Earlier this week the state Supreme Court appointed a monitor to look into the juvenile justice system, with special emphasis on how youthful offenders are punished.
Later in the week it was revealed two inmates at the Industrial Home for Youth in Salem are suing the state. They contend juvenile offenders are subjected to a "regimen of dehumanization and isolation" at Salem.
This is not the first time questions about conditions at the Salem facility have been raised. A few years ago, a 19-year-old inmate died. Then there were allegations of sexual assaults and attacks on guards.
Last year the state Supreme Court, concerned about the situation at Salem, appointed a commission to look into the facility. The action this week in naming a special monitor to investigate the entire juvenile justice system appears to be a follow-up.
"As a general thesis, the problem has to do with the approach that has been used by the Division of Juvenile Services," commented Supreme Court Administrator Steve Canterbury. "It appears that it's more interested in the punishment/warehousing of the juvenile offenders than in focusing on rehabilitation," he added.
If allegations in the inmates' lawsuit are accurate, it is clear changes need to be made.
Among claims in the lawsuit are that young inmates are locked away in solitary confinement and denied adequate access to educational materials. Another allegation is that bathroom privileges are restricted to the point some male inmates develop urinary tract infections.
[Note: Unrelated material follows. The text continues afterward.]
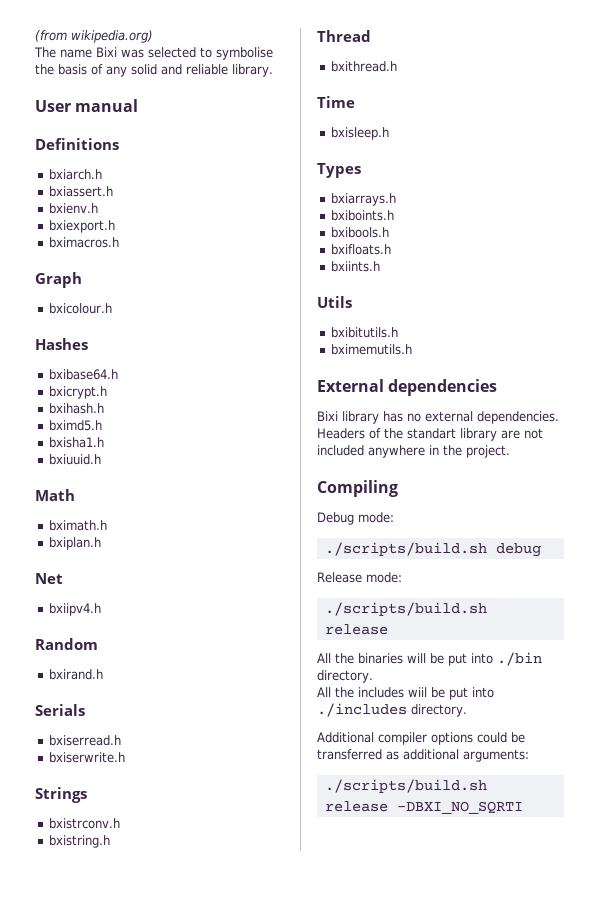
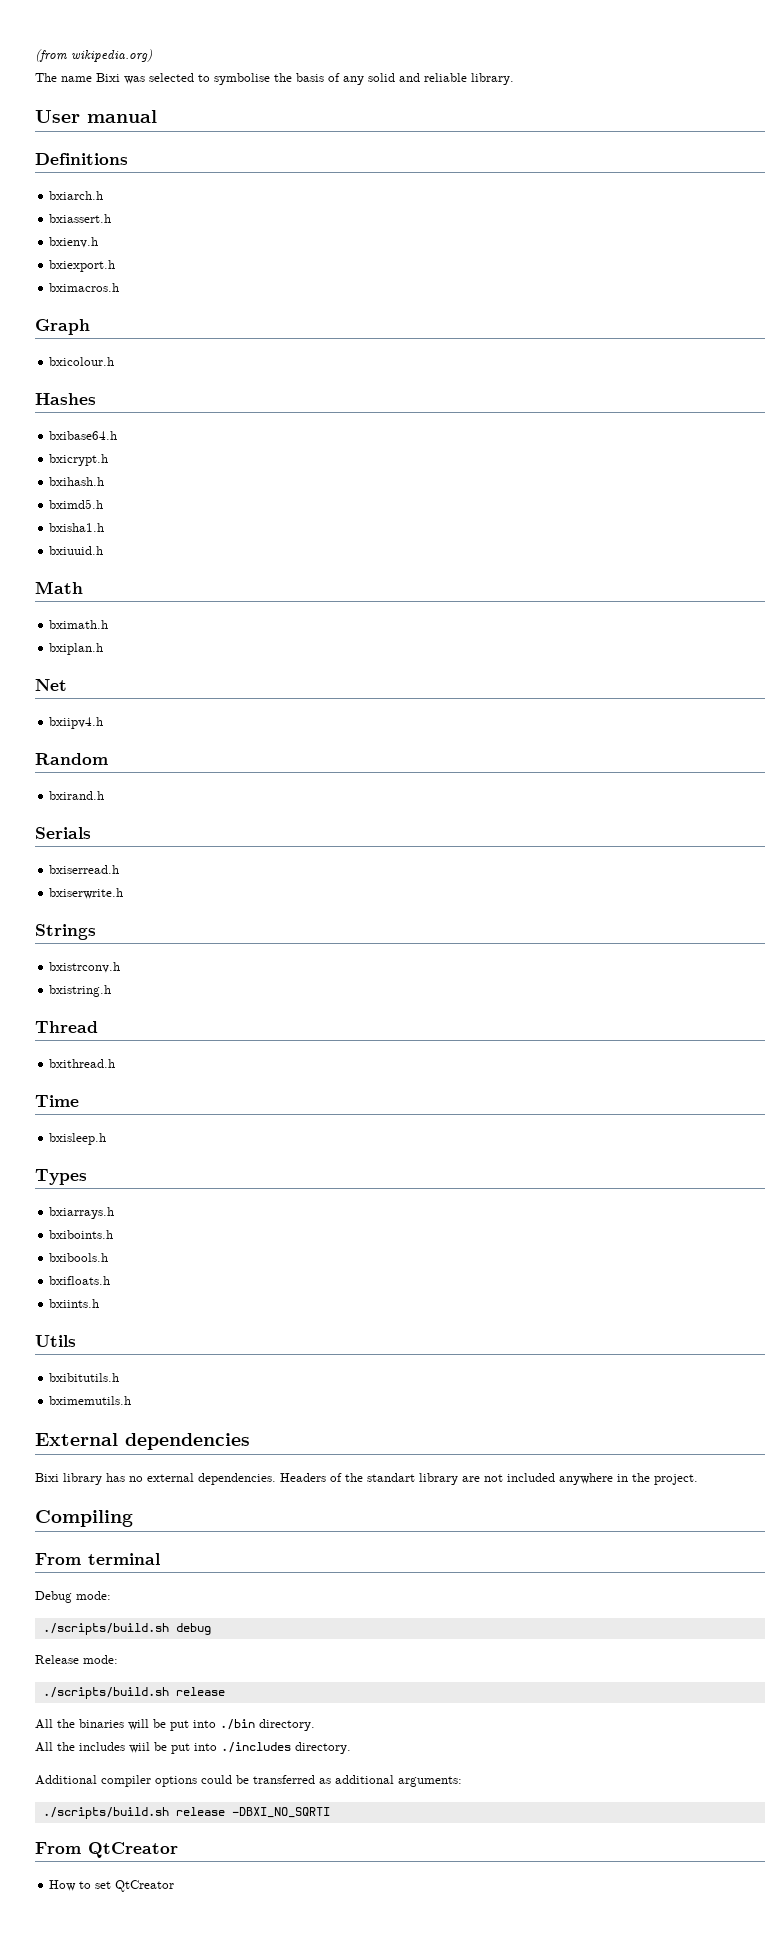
+ From terminal
+ From QtCreator
+ How to set QtCreator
Just before the lawsuit was filed, state Juvenile Services Director Dale Humphreys ordered an end to solitary confinement for juveniles. In doing so, he added he was concerned about the safety of the general population at Salem, because some offenders there are violent.
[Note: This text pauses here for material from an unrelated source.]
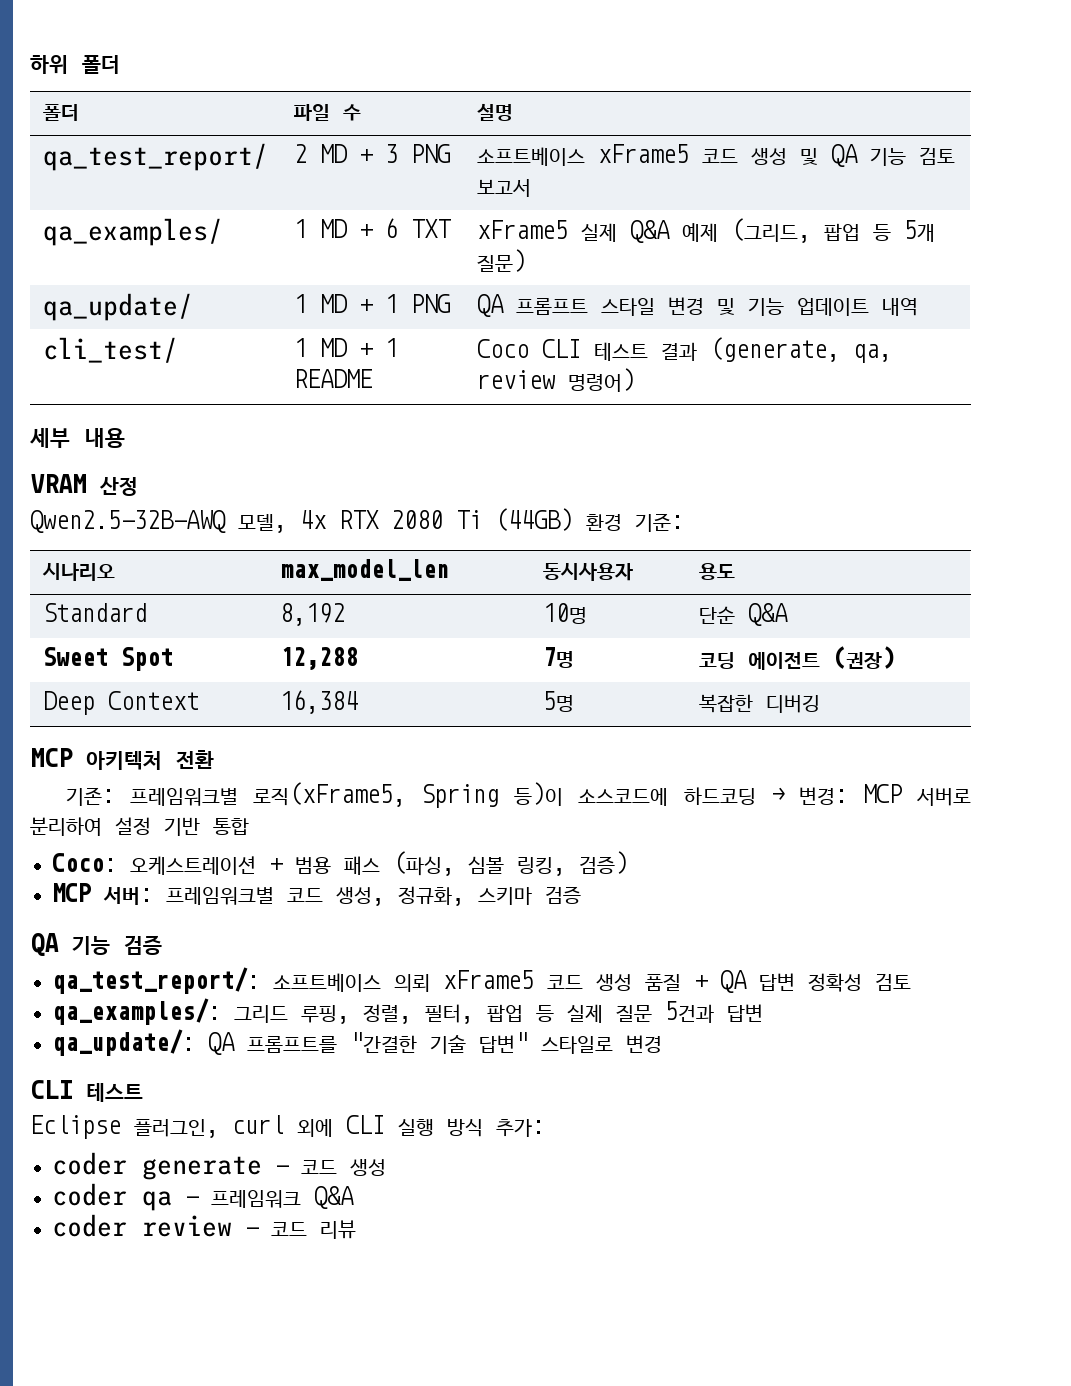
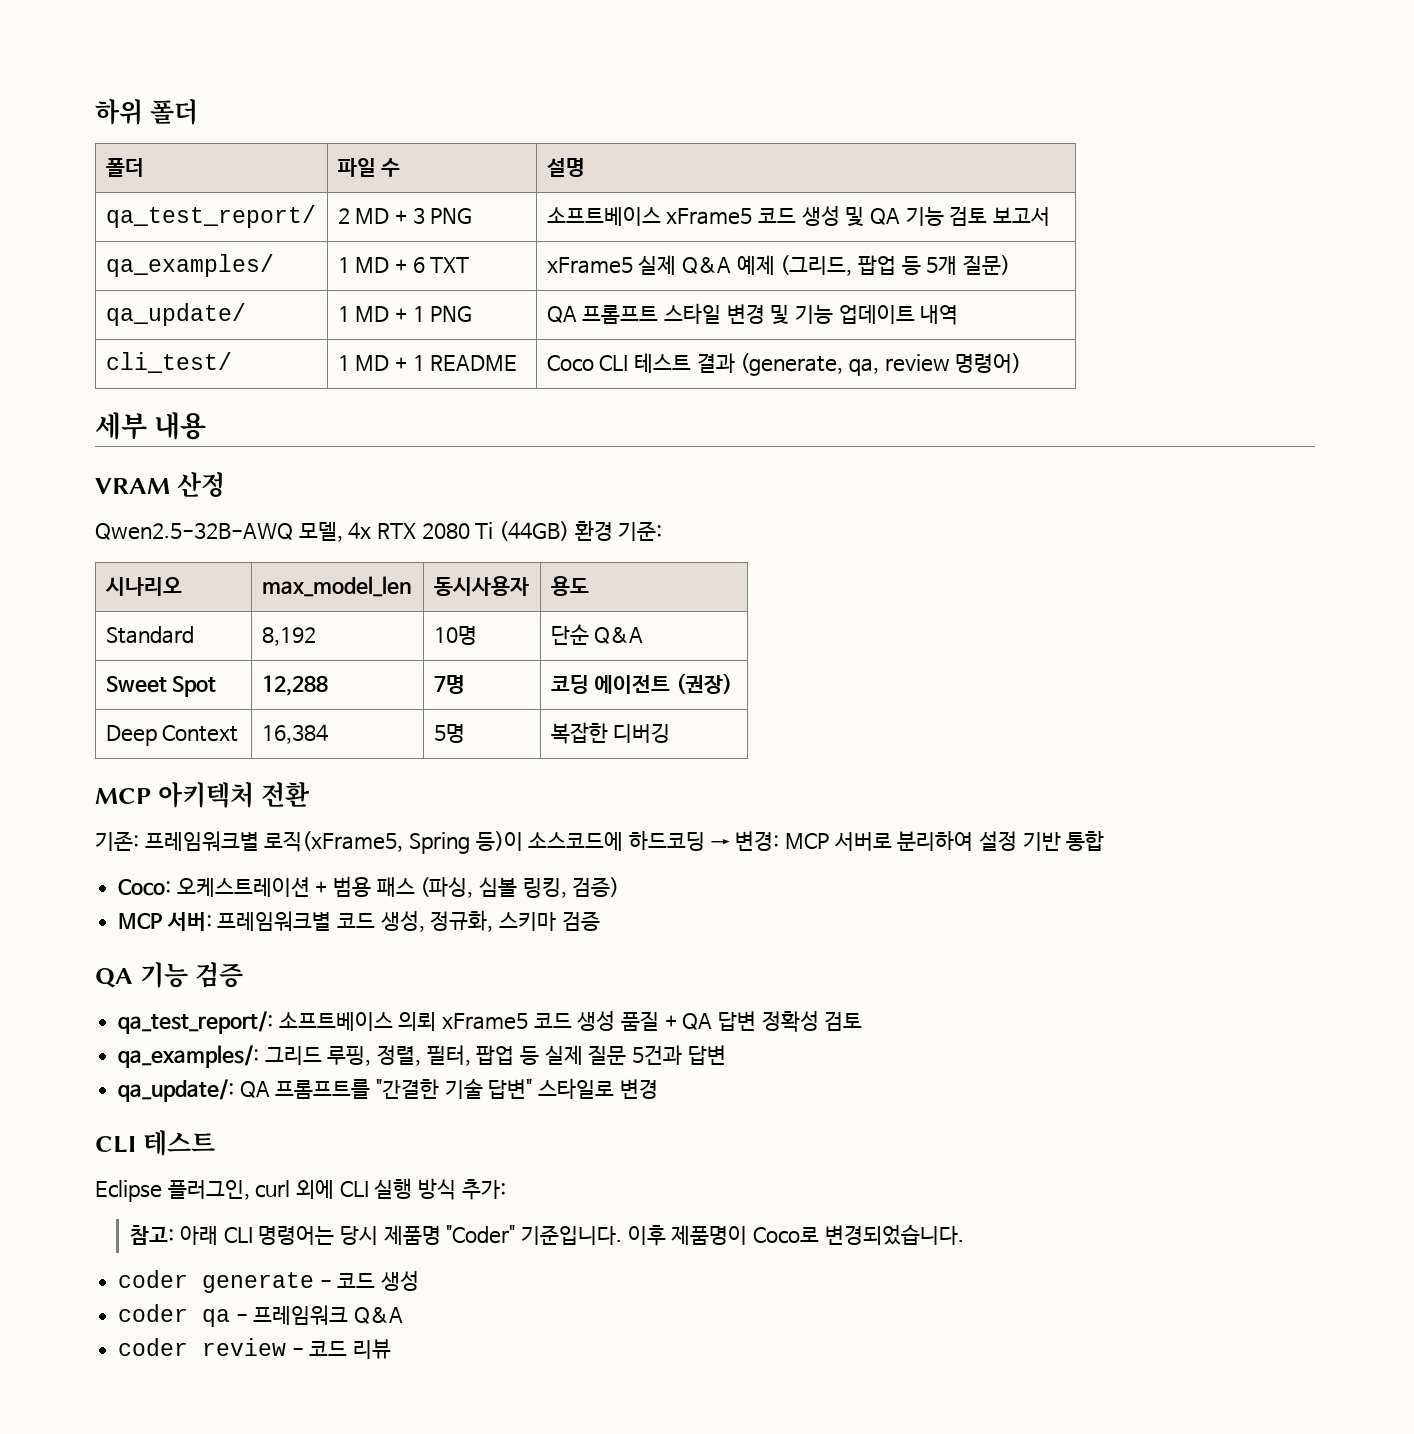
+ 참고: 아래 CLI 명령어는 당시 제품명 "Coder" 기준입니다. 이후 제품명이 Coco로 변경되었습니다.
That comment illustrates the difficulty of a one-size-fits-all approach to juvenile corrections. Of course non-violent offenders should be protected against those who may do them harm.
But the high court is right to be focusing its attention on Salem. If harsh punishment methods are being used unnecessarily, they may harden some youthful offenders rather than rehabilitate them.
Within a reasonable amount of time, the court-appointed monitor should produce a report on Salem and other aspects of the juvenile justice system in West Virginia. Then, if necessary, both the high court and the state Legislature should make adjustments to ensure that while juvenile offenders are punished appropriately, they are not subjected to abuses that could help turn them into hardened, violent career criminals.